| Text
Filters and Formatters for DOS (text converters, formatters, filters, sort, case) Also see HTML utilities. Ratings: [* fair] to [* * * * * excellent] |
Front Page PROGRAMS GROUPED BY FUNCTION
|
* * * *
LM is a text file "line manipulator" -yet this description sorely underestimates its uses. Frankly, the command line syntax of this program will be unintelligible to most casual users- and the included documentation is of little value to the novice. It does not resemble the "standard" syntax of most DOS programs. I only include LM in my list because of it's combination of small size (37K) and versatility to perform nearly any type of text file formatting. I have written a couple batch files to
1. Strip carriage returns out of text files (for import into a word processor)
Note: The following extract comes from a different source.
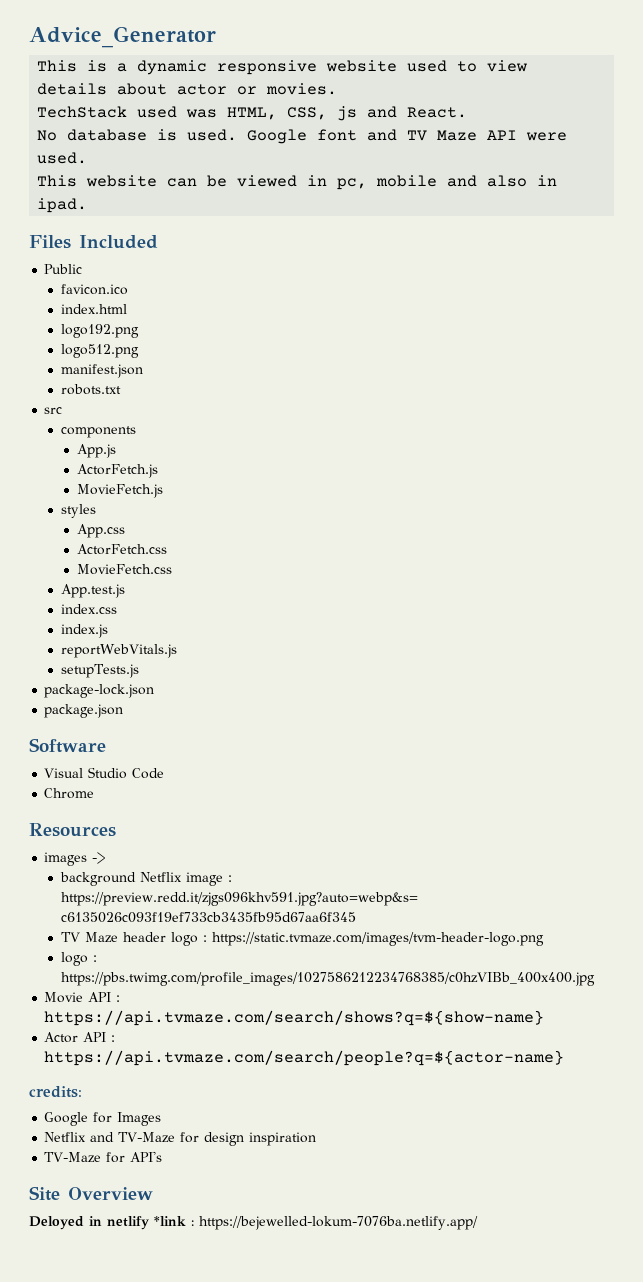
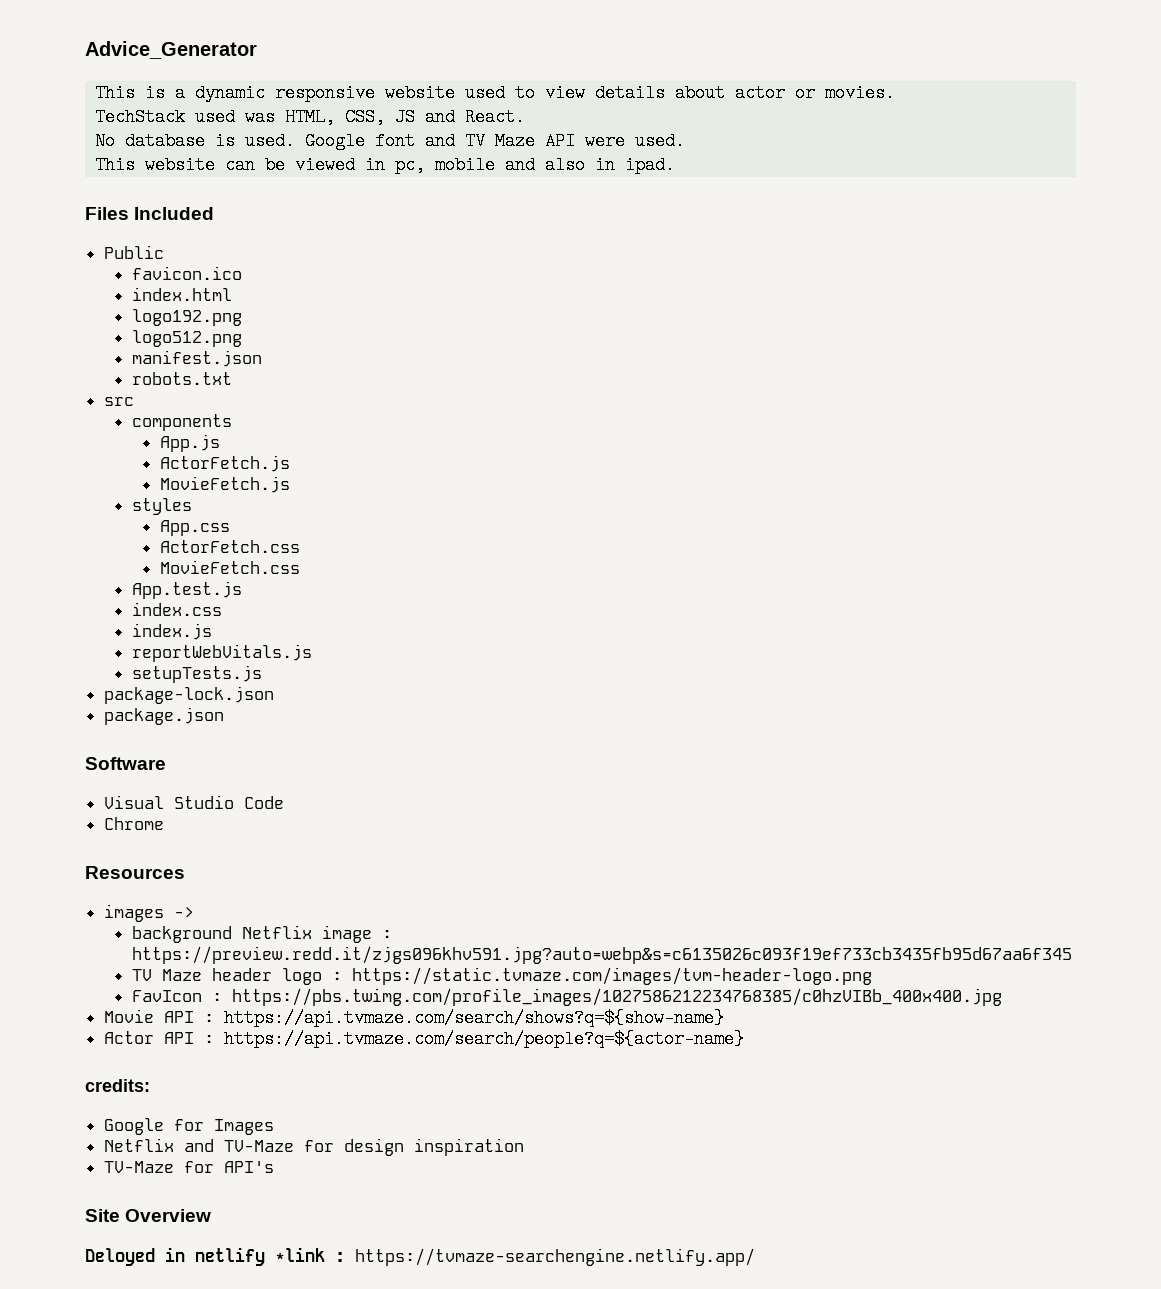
[337,106,358,121] js -> [395,108,416,126] JS
[60,952,88,966] logo -> [131,990,202,1002] FavIcon
[199,1216,478,1230] https://bejewelled-lokum-7076ba.netlify.app/ -> [355,1248,755,1266] https://tvmaze-searchengine.netlify.app/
LM -atTYffilename -^strip.txt
2. To reflow text to a given margin width (e.g., 65):
LM -atTYffilename -^tmp.txt -; -W1w65ftmp.txt
> out.txt
del tmp.txt
LM also can strip or append lines, perform file renaming, file finding, and even play music from text files containing special musical notation. Some sample commands and batch files are provided which the novice user can easily modify to his or her needs.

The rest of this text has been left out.